--- Stored data ---
══════

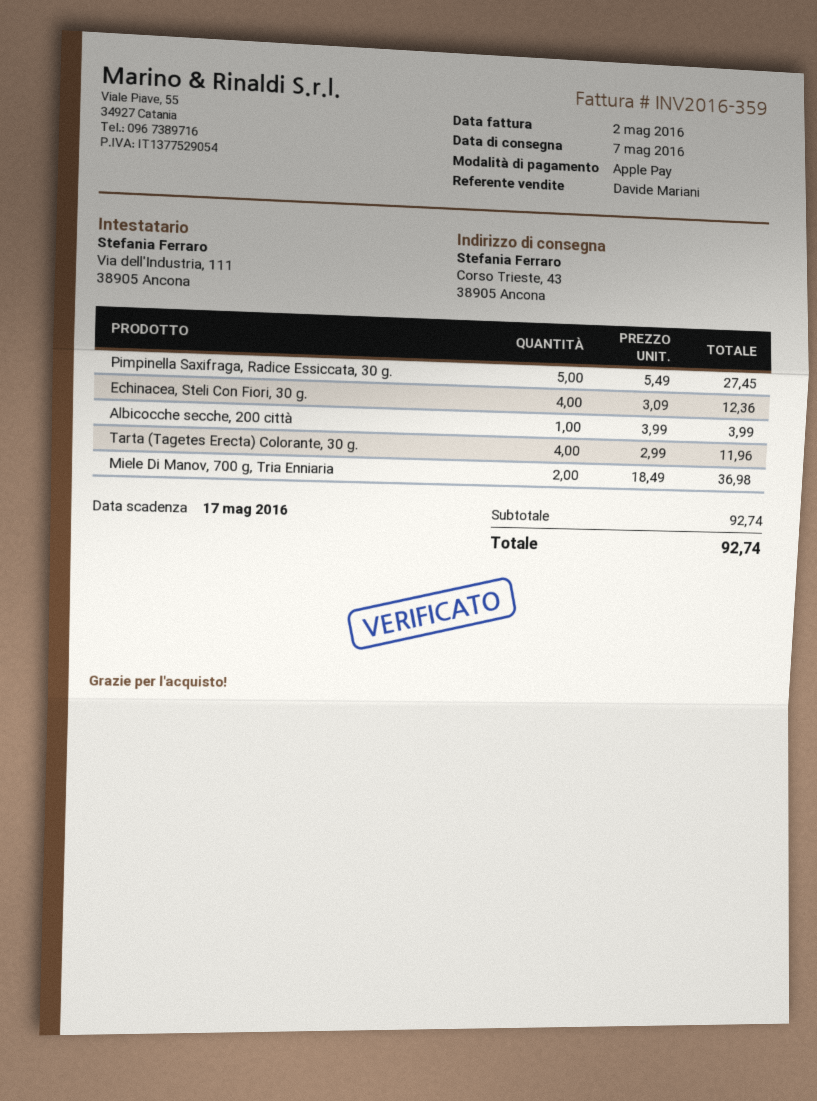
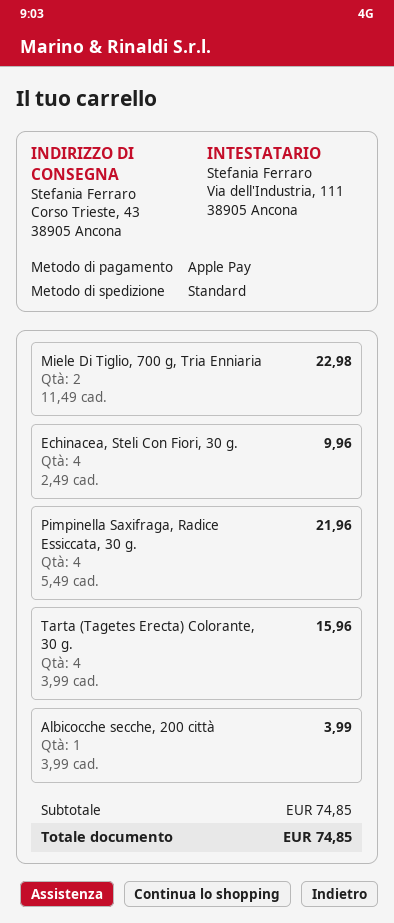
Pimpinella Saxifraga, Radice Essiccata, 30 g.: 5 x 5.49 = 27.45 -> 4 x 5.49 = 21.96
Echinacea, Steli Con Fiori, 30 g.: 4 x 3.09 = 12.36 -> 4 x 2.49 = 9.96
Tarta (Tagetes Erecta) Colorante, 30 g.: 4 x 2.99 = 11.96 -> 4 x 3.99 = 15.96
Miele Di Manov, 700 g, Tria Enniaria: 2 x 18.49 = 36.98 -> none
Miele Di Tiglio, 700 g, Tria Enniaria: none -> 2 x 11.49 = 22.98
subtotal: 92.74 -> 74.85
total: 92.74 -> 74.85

══════

--- YOUR GOAL ---
Once you have found every line above holding the word "Tria", copy those lines.

--- ANSWER TO THIS TASK ---
Miele Di Manov, 700 g, Tria Enniaria: 2 x 18.49 = 36.98 -> none
Miele Di Tiglio, 700 g, Tria Enniaria: none -> 2 x 11.49 = 22.98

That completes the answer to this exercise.